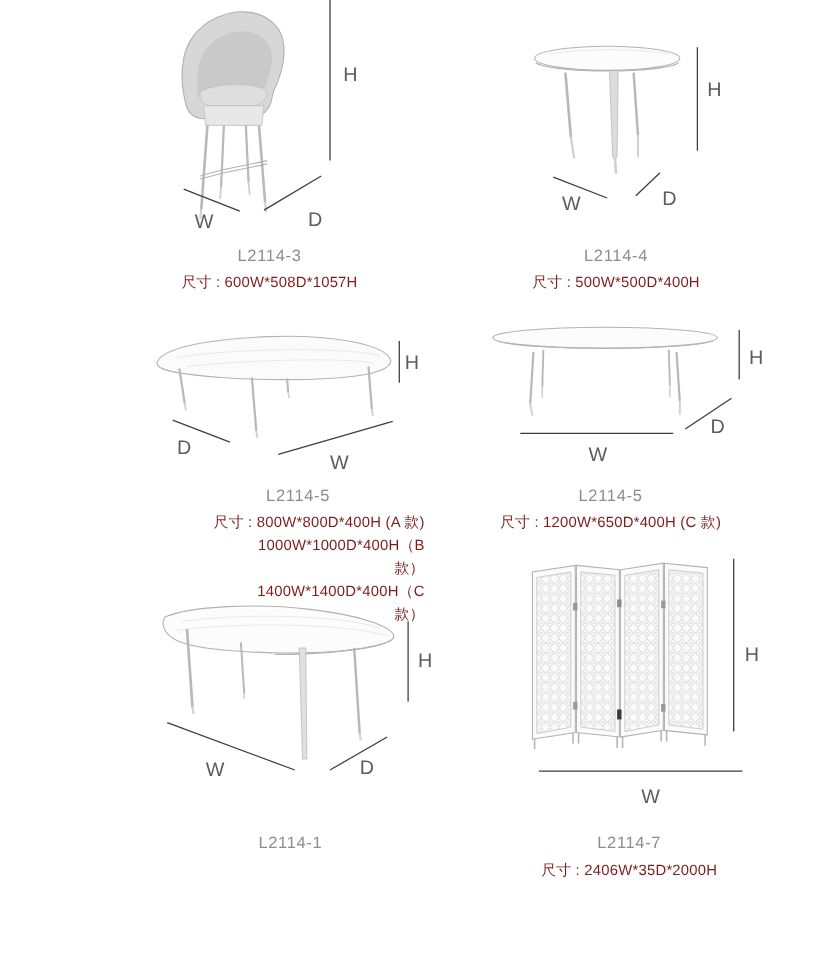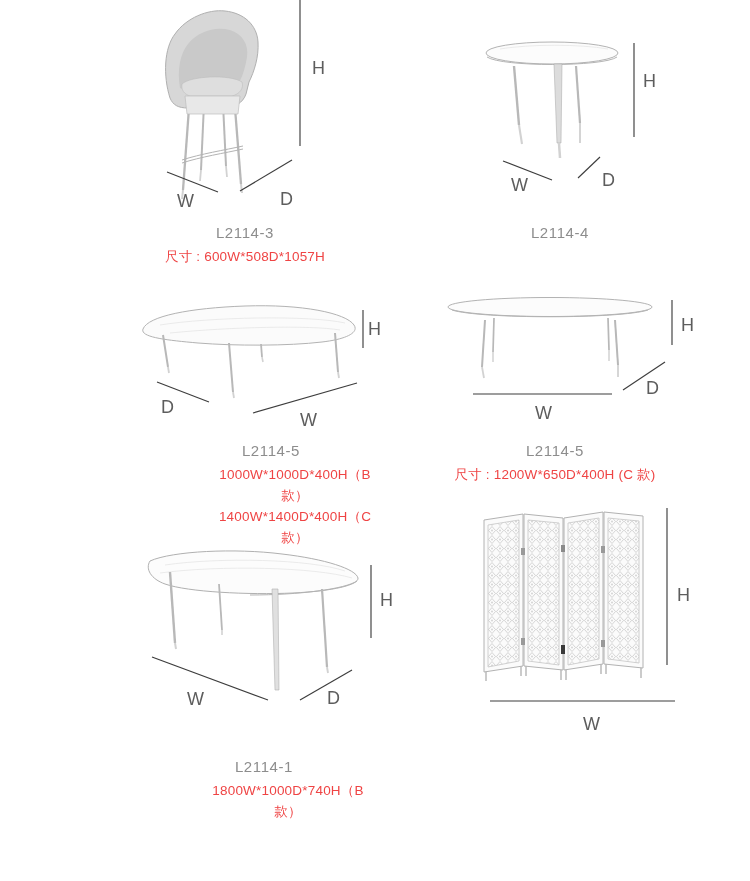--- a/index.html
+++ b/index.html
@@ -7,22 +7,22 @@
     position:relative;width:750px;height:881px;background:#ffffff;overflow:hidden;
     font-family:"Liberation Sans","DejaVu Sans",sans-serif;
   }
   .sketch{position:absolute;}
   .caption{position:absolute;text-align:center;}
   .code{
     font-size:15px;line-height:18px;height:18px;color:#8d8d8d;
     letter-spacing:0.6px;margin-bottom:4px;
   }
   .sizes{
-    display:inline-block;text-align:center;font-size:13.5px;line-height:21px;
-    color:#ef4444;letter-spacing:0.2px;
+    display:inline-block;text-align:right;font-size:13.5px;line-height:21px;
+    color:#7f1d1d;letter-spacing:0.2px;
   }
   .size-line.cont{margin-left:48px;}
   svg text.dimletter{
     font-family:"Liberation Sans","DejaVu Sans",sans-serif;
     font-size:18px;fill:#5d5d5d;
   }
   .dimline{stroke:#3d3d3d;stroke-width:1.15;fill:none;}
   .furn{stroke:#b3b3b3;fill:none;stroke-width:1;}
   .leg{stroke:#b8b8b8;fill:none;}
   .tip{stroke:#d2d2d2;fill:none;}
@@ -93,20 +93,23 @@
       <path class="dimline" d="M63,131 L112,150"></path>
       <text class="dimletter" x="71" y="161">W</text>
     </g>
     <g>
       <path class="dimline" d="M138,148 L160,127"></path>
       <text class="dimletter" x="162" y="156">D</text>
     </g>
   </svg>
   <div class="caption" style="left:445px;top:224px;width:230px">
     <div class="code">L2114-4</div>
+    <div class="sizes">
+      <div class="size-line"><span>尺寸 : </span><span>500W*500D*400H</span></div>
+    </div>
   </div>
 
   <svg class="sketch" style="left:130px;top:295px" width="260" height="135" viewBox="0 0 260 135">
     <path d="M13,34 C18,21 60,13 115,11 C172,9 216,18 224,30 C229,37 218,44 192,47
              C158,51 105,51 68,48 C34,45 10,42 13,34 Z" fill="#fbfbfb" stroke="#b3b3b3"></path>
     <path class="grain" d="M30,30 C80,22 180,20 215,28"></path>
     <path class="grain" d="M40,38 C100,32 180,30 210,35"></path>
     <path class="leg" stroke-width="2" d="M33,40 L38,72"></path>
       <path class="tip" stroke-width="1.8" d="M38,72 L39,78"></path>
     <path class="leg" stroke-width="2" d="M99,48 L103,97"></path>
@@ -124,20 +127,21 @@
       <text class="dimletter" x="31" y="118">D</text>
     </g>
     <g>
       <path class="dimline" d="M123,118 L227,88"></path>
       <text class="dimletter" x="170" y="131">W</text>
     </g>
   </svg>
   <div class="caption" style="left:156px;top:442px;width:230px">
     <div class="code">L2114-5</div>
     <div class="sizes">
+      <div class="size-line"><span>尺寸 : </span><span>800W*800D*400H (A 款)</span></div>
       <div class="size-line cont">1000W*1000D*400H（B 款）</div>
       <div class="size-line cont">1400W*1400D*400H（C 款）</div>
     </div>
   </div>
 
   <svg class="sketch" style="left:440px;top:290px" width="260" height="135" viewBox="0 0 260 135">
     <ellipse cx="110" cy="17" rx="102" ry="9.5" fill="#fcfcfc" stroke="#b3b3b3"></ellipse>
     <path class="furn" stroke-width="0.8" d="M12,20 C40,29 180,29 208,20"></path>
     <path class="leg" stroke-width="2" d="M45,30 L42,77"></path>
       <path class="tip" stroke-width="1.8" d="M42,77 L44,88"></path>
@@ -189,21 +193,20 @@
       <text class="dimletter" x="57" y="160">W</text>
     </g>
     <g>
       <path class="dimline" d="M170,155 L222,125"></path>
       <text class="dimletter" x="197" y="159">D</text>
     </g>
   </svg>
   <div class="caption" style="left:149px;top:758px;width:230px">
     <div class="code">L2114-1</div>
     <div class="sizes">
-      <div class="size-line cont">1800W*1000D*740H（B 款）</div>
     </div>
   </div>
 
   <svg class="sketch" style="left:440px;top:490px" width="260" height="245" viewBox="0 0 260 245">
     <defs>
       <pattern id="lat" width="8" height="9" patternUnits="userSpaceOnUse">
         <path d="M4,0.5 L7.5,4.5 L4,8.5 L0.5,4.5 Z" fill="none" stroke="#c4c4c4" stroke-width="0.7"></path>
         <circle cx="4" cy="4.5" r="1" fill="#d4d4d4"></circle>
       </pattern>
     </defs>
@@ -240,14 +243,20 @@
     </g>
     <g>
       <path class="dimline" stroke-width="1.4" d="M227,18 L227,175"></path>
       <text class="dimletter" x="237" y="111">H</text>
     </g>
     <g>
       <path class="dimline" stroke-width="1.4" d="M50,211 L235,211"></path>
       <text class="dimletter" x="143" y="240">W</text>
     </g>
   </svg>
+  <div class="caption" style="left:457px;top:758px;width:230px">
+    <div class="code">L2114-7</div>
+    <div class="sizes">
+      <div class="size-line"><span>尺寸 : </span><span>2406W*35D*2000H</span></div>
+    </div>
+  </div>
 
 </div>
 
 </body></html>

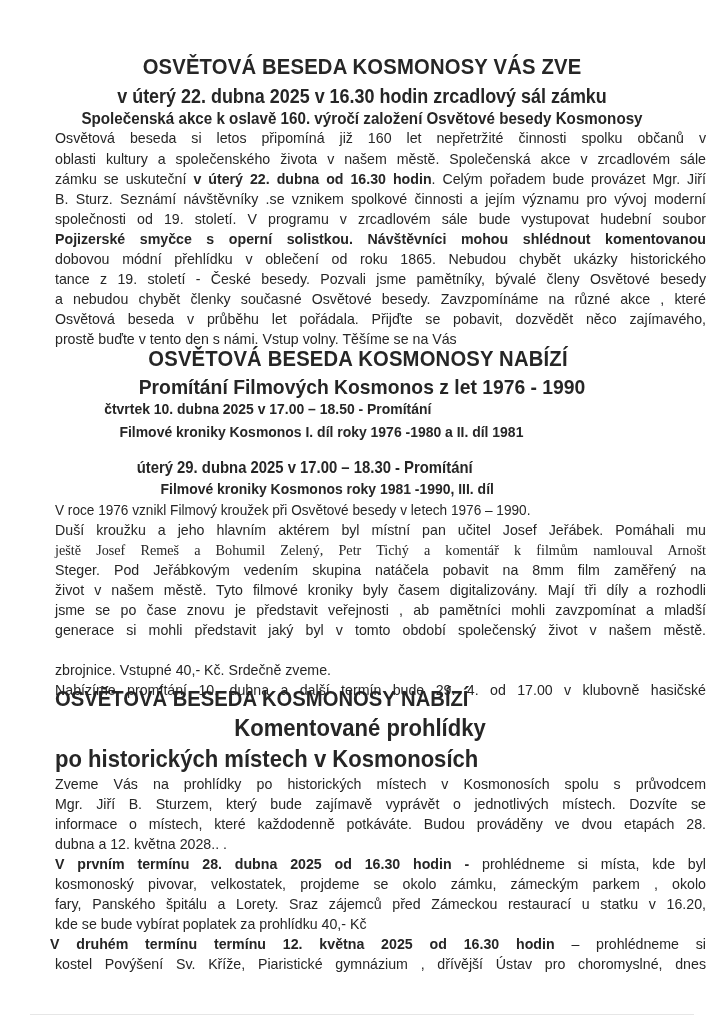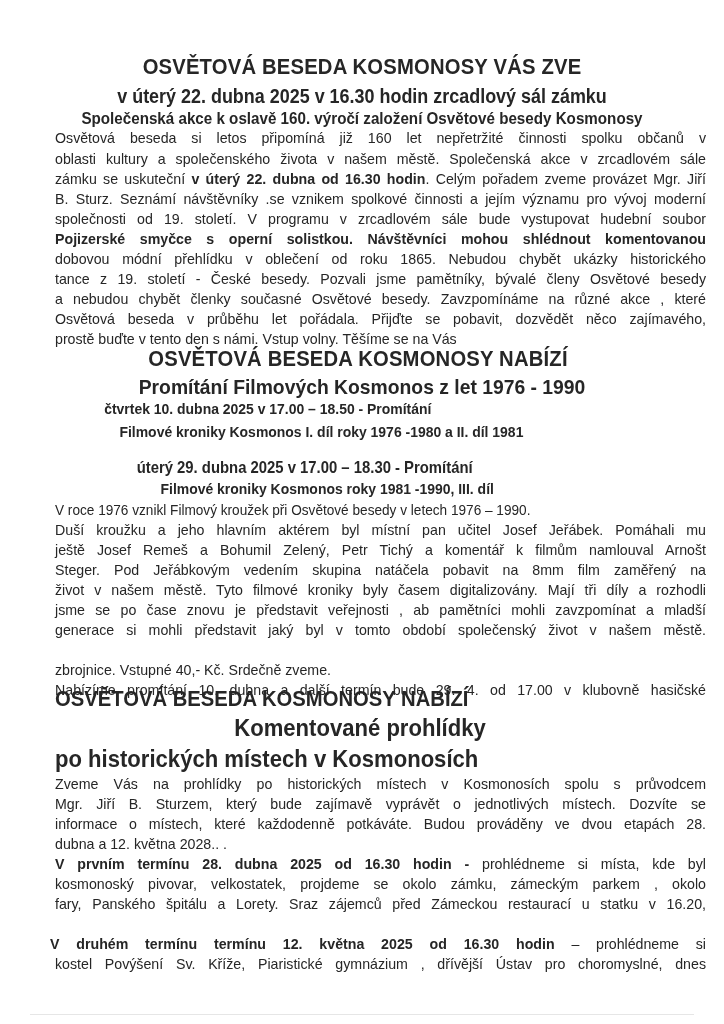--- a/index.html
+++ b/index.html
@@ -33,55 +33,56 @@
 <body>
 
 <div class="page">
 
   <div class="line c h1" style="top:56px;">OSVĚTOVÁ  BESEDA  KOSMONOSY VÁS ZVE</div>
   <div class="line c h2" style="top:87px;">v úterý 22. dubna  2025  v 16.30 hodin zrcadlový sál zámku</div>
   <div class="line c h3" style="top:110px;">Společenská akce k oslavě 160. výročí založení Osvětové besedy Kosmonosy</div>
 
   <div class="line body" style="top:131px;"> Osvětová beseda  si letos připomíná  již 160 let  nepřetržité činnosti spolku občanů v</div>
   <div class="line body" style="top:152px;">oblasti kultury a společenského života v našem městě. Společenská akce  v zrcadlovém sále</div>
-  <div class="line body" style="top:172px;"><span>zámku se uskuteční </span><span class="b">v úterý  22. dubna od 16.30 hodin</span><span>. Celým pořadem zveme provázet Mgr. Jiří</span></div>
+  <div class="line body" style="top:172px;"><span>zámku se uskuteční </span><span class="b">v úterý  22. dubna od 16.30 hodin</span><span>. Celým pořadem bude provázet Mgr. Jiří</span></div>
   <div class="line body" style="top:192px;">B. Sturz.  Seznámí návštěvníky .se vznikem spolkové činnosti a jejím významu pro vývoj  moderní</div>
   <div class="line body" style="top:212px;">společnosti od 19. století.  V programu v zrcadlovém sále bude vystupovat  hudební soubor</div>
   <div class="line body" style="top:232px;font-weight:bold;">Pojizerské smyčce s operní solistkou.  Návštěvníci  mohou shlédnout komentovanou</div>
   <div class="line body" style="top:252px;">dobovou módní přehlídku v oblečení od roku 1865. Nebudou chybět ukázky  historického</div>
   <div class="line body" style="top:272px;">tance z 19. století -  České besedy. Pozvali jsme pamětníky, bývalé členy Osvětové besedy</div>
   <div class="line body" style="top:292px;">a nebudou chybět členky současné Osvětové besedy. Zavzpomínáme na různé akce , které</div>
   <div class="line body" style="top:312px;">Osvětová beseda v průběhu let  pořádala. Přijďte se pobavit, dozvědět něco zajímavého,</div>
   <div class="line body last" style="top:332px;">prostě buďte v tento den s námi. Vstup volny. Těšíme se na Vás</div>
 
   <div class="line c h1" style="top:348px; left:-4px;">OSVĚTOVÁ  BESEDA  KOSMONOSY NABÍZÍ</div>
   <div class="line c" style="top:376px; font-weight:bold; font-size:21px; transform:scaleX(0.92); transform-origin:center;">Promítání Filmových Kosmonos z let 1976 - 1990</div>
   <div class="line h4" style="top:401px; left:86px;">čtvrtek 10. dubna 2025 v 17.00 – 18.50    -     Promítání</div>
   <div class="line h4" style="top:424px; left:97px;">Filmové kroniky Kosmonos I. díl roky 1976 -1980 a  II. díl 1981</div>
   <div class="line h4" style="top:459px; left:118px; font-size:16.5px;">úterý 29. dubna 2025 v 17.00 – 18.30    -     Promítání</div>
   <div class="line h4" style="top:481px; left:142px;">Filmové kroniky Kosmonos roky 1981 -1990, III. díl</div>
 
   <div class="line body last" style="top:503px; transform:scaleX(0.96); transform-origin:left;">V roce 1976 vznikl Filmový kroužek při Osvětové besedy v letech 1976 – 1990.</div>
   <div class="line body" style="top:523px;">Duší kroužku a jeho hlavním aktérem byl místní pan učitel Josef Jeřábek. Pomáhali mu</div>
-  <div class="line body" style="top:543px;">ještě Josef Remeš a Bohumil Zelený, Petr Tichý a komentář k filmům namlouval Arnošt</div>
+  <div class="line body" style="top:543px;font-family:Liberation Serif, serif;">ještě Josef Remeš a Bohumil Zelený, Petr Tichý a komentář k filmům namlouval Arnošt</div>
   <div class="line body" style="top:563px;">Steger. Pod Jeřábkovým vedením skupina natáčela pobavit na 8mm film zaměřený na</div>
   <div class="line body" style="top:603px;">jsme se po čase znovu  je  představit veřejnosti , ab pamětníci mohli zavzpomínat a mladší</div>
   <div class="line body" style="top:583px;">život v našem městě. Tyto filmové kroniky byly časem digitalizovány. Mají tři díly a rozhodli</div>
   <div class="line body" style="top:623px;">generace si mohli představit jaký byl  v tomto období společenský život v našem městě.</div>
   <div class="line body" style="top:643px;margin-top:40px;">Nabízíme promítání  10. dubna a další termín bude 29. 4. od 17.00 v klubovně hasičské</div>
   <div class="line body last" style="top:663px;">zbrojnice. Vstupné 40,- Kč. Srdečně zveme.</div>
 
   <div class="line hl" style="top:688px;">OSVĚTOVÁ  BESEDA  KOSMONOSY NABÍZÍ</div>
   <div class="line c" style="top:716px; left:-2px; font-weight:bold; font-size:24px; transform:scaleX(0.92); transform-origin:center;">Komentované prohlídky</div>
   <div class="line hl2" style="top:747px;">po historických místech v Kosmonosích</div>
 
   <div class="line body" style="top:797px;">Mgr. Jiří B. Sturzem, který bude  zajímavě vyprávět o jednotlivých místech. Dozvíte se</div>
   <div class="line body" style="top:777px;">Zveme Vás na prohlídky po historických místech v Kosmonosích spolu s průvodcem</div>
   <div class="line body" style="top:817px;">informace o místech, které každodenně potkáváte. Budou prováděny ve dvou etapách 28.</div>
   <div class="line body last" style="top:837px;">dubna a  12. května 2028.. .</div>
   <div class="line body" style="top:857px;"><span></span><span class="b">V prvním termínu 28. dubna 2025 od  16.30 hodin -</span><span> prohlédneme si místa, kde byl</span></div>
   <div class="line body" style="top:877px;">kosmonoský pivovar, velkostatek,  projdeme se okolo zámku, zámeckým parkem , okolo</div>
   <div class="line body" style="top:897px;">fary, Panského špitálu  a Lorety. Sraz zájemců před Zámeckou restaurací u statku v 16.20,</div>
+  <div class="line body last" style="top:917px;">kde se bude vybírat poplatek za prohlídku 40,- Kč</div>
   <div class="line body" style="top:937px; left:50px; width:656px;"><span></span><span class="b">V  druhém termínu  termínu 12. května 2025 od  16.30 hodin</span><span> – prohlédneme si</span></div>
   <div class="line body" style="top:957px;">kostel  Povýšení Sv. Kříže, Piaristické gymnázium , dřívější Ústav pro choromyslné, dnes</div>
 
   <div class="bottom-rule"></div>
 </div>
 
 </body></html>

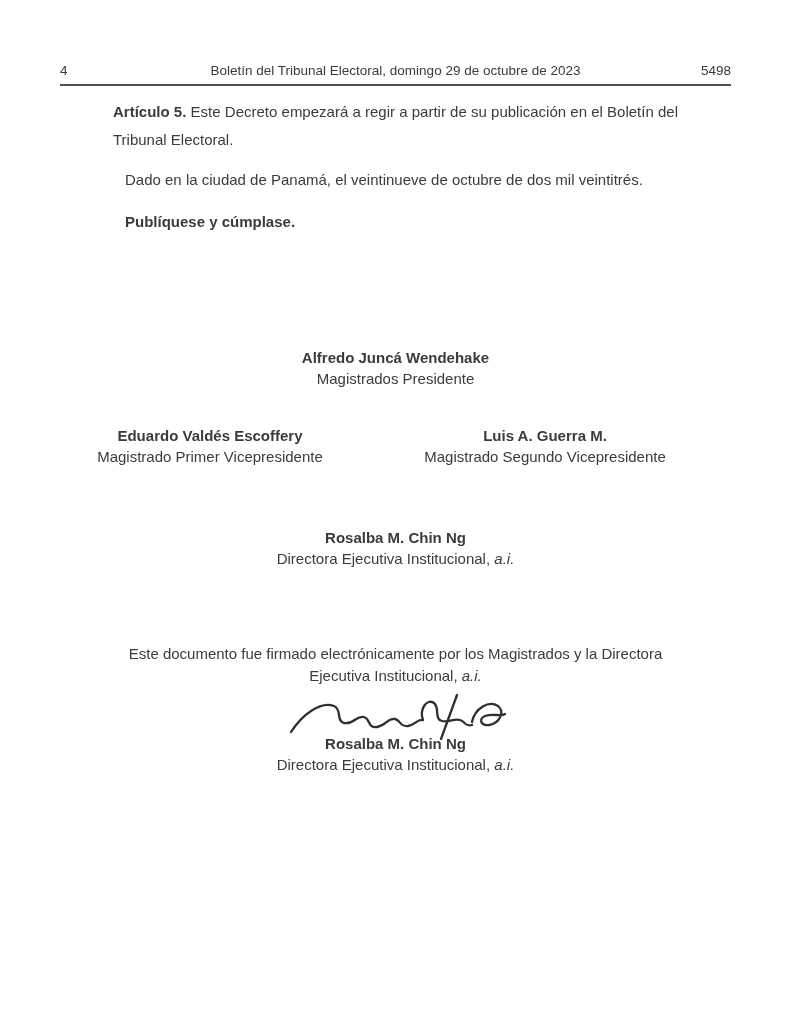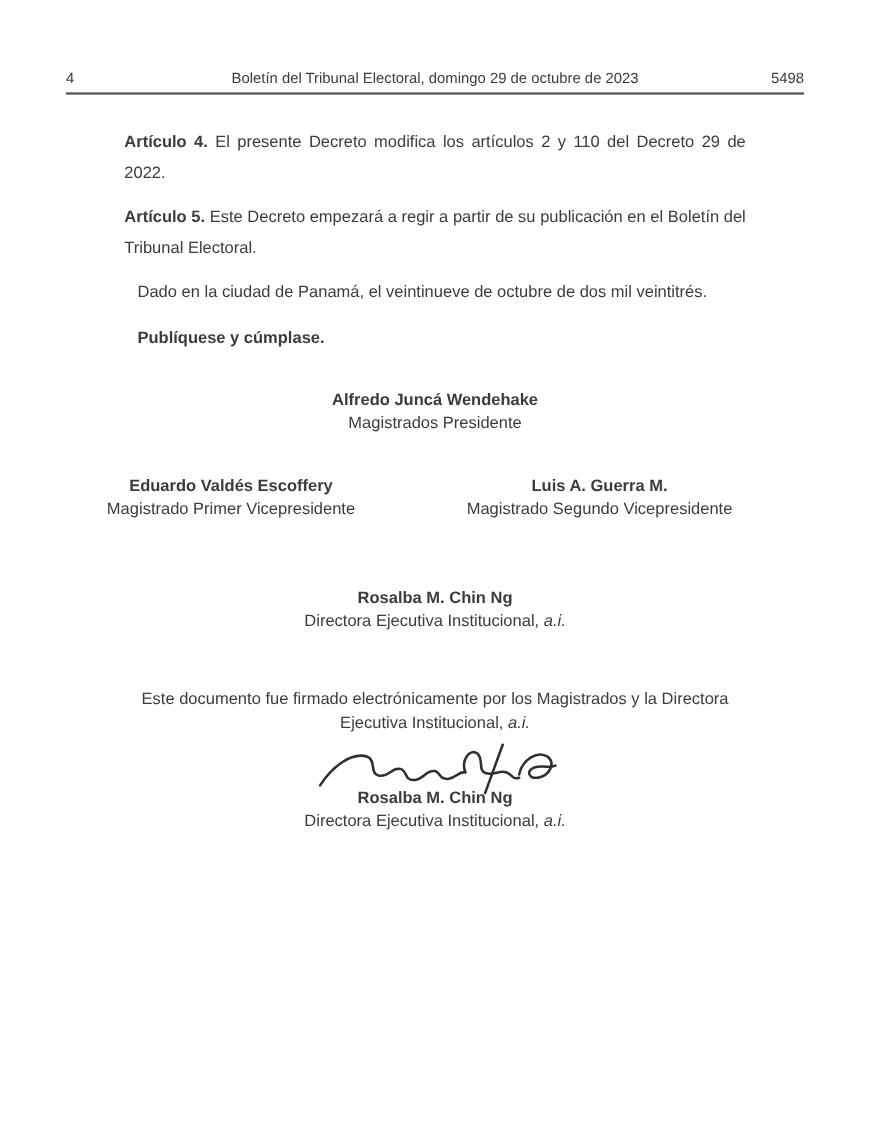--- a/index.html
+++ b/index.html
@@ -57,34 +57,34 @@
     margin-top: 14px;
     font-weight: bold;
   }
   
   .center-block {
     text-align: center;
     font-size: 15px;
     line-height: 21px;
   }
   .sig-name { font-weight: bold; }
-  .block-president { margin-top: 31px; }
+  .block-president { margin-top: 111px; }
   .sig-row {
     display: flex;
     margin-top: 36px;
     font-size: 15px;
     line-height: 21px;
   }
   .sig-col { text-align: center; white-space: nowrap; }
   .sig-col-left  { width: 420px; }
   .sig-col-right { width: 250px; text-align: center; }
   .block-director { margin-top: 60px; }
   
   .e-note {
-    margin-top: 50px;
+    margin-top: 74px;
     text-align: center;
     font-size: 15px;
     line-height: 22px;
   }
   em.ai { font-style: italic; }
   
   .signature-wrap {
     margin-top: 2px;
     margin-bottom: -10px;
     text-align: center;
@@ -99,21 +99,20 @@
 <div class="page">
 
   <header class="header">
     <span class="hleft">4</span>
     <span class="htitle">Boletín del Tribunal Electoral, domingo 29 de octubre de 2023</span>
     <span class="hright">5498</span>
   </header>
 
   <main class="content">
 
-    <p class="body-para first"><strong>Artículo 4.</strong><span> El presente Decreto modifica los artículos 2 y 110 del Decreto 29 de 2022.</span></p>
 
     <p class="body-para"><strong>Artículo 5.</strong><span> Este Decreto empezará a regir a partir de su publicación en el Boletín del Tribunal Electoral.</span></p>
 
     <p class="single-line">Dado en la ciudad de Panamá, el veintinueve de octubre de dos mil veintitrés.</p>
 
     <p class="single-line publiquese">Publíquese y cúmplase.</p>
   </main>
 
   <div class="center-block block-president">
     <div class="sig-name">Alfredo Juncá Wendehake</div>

────────

• **The task**
The expected answer is every line above in which the word "align" appears.

• **Task response**
   .caption{position:absolute;text-align:center;}
-    display:inline-block;text-align:center;font-size:13.5px;line-height:21px;
+    display:inline-block;text-align:right;font-size:13.5px;line-height:21px;
     text-align: center;
   .sig-col { text-align: center; white-space: nowrap; }
   .sig-col-right { width: 250px; text-align: center; }
     text-align: center;
     text-align: center;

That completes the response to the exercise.